As we know spin is a basic property of particles, and a particle with spin $l$ ($l$ is a half-integer or an integer) needs $2l+1$ components to describe its wavefunction fully. Consider an electron, whose spin is ${1 \over 2}$, and it needs two functions, $\psi_{{1 \over 2}}(r)$ and $\psi_{-{1 \over 2}}(r)$, to correspondingly describe its spin-up and spin-down part. The whole wavefunction is the superposition of two, $\psi_{{1 \over 2}}(r)+\psi_{-{1 \over 2}}(r)$.

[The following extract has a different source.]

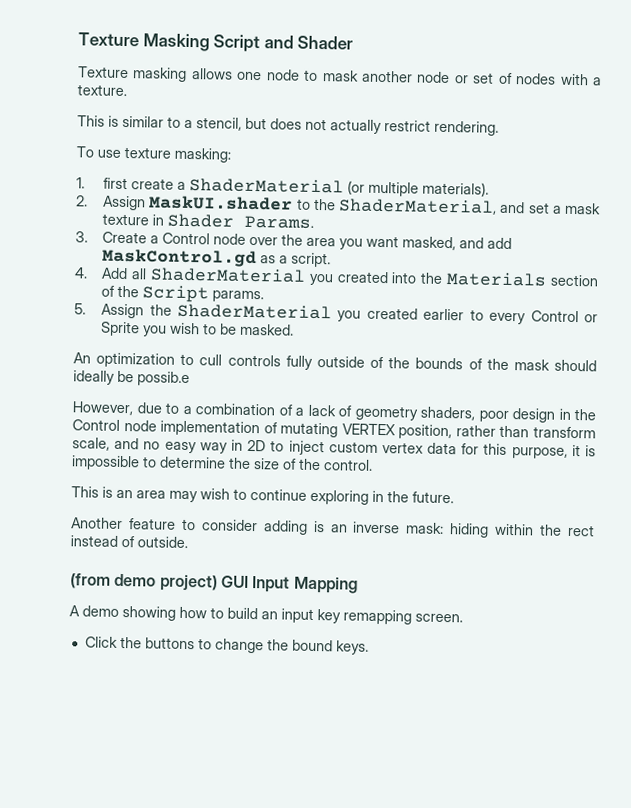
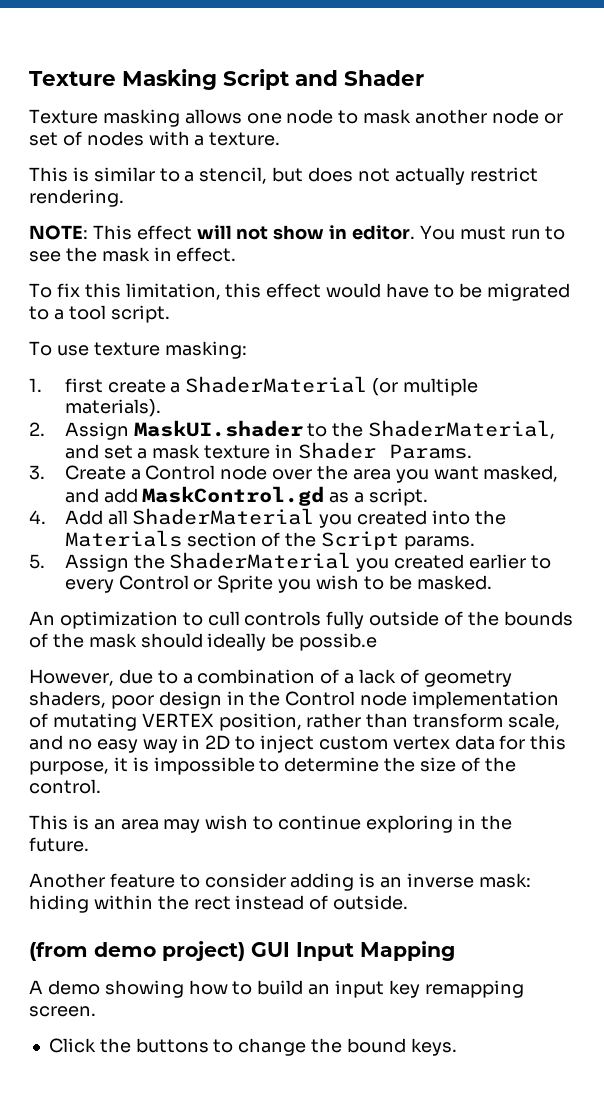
(499, 128) none -> [29,225,566,240] [29,247,237,262] [29,283,570,301] [29,305,170,323] // NOTE: This effect will not show in editor. You must run to see the mask in effect. // To fix this limitation, this effect would have to be migrated to a tool script.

Now consider some rotation operator $\hat{U}_{\hat{n}}(\phi)$. Consider a particle with spin $l$ and one of its component $\psi_{m}(r)$ where $m \in \{l,l-1,l-2,\cdots,-l\}$, under the action of $\hat{U}(\phi)$, it transforms by the equation $$\hat{U}_{\hat{n}}(\phi)\psi_{m}(r) = \sum_{m'}{D^{(l)}_{mm'}(\hat{n},\phi)\psi_{m'}\big((R(\hat{n},\phi))^{-1}r\big)}$$ where $D^{(l)}$ is the $2l+1$ irreducible representation of $\text{SU}(2)$ and $R \in \text{SO}(3)$ is the $3$-dimensional rotation. If you expand the equation with $\phi$ around $0$, you will get the full angular momentum operator $\hat{J}=\hat{L}+\hat{S}$ since the components of $\hat{S}$ after the multiplication of $i$ are the generators of the representation $D^{(l)}$ (the Lie algebra of $D^{(l)}$ is anti-Hermitian and $\hat{S}$ is Hermitian, and they differ by a factor of $i$). As a special case, when $l=0$, we have $\hat{J}=\hat{L}$, which is your result.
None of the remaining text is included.